Her brother offered me two-tenths of one percent of as much of the money as I could return. I took the job because there was no violent crime attached. I was trying to take on easy jobs that didn’t include, for instance, motorcycle gangs and left-wing paramilitary groups.
“Did you get the money?” Niska asked again.
“Technically.”
“Technically how much?”
“The sister learned from her wasteful years,” I said. “Her investment advisers increased Chuck’s money to nearly forty million.”
“That’s an eighty-thousand-dolla
r fee.” She did this calculation without using her fingers.
“The forty million is all tied up in funds that a whole army of forensic accountants have to disentangle.”

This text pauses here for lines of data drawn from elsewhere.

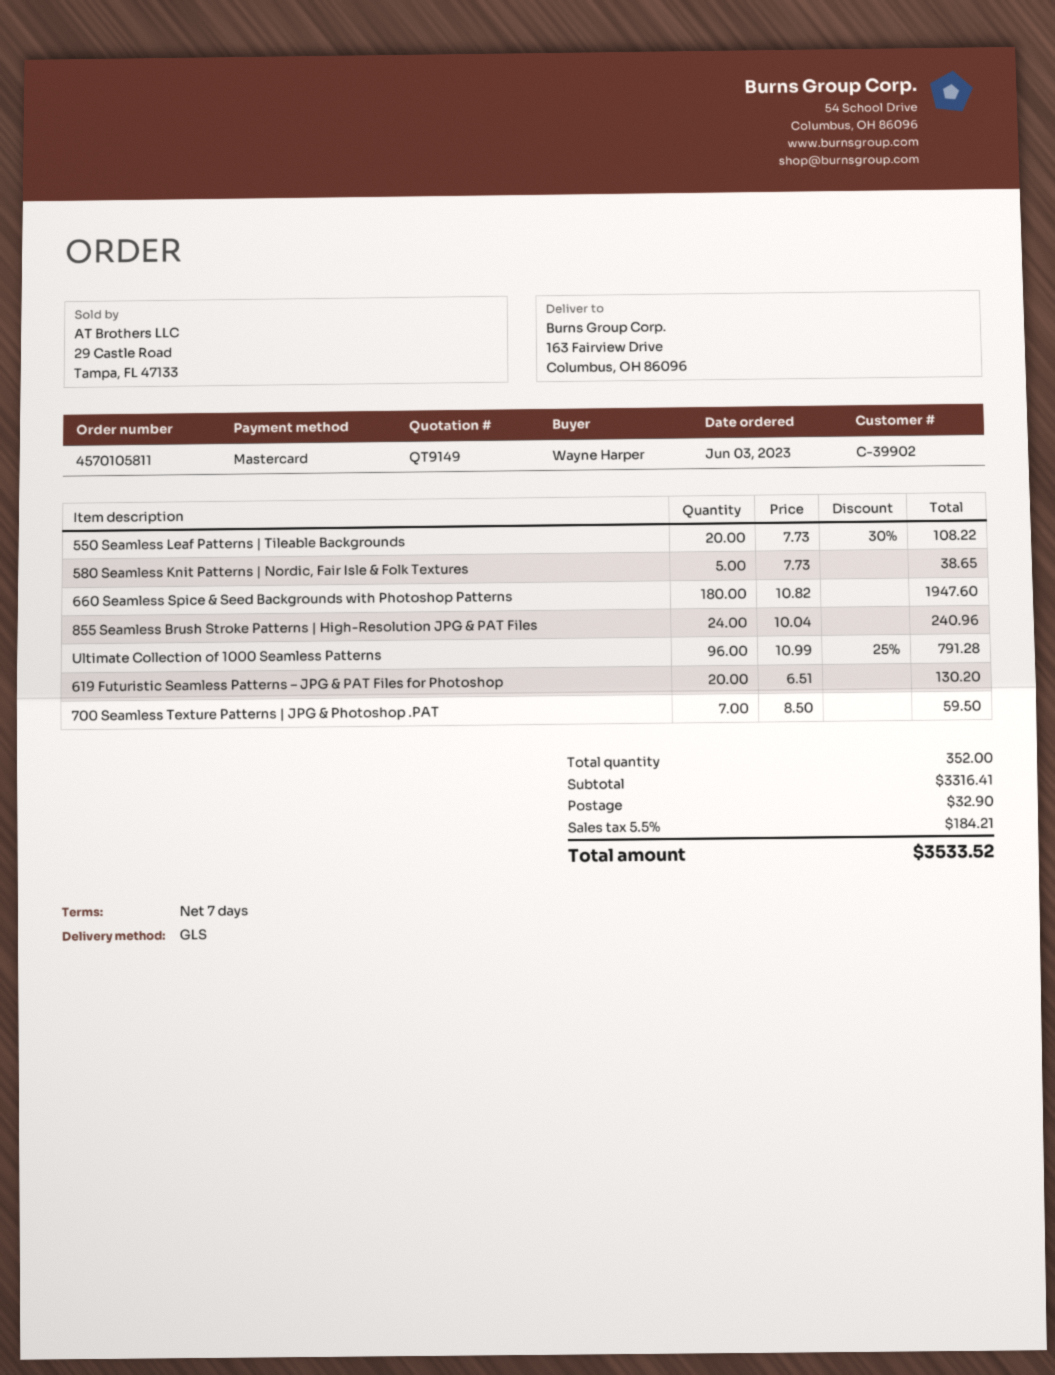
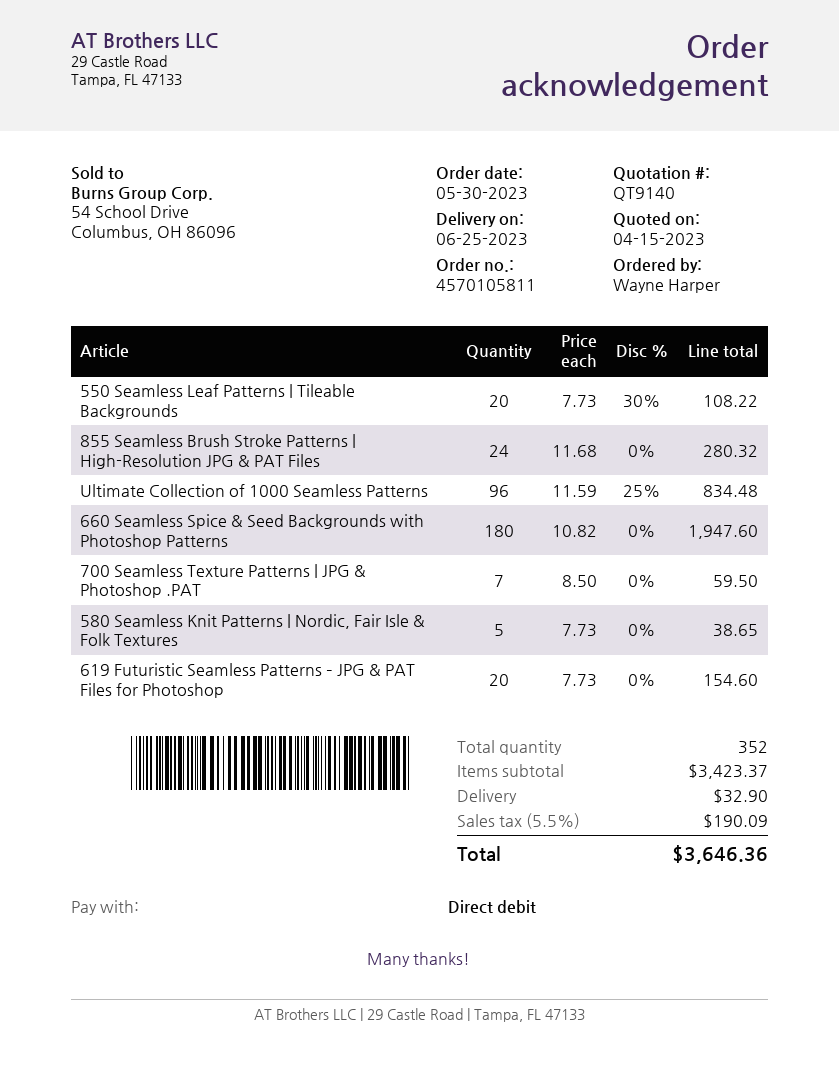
quote number: QT9149 -> QT9140
order date: 2023-06-03 -> 2023-05-30
payment method: Mastercard -> direct debit
855 Seamless Brush Stroke Patterns | High-Resolution JPG & PAT Files: 24 x 10.04 = 240.96 -> 24 x 11.68 = 280.32
Ultimate Collection of 1000 Seamless Patterns: 96 x 10.99 - 25% = 791.28 -> 96 x 11.59 - 25% = 834.48
619 Futuristic Seamless Patterns – JPG & PAT Files for Photoshop: 20 x 6.51 = 130.20 -> 20 x 7.73 = 154.60
subtotal: 3316.41 -> 3423.37
tax: 5.5% = 184.21 -> 5.5% = 190.09
total: 3533.52 -> 3646.36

“But all you need is eighty thousand.”
“Chuck’s broke. He’s living with a rich cousin up north of Santa Barbara.”
“So we don’t get paid?”
“It’ll take at least a year before he gets his and we get ours. But he gave me collateral.”
“What kind of collateral?”
“A pale yellow 1968 Rolls-Royce Phantom VI.” I might have grimaced a little while reciting the name.
“A car?”
“They only made a few hundred of ’em,” I said. “And none in America. It’s worth at least twice what Zuma owes.”
“But you can’t put a car in the bank.”
“I could sell it.”
“A car.”
“Yeah.”
“You parked it downstairs?”
“It’s in the shop.”
“A car that doesn’t even work?”
“I’ll be in my office.”
2
I liked Niska. She considered every problem before offering an answer and therefore almost always did a good job. But I wasn’t in the mood for good service or comradeship. That morning I had a yen for isolation. Just hearing her footsteps down the hall wore on me. When she went to the restroom a second time I had to put down the book I was reading because of the whining of the pipes and the sound of the door clicking shut. Even the faint whiff of her essential-oil perfume seemed to crowd my space.
By 10:17 I made a decision. It took a few more minutes to tamp down the unreasonable anger before going out to the front office.
Niska was typing at great speed on her IBM Selectric. She typed, organized, and filed away our notes, correspondence, and case journals. At seventy-five words a minute, the rapid-fire clack of the letter ball on paper set my teeth on edge.
“Niska.”
“Yes, Mr. Rawlins?” She stopped the racket, looking up innocently.
Behind a forced smile I asked, “You like that Transcendental Meditation stuff, right?”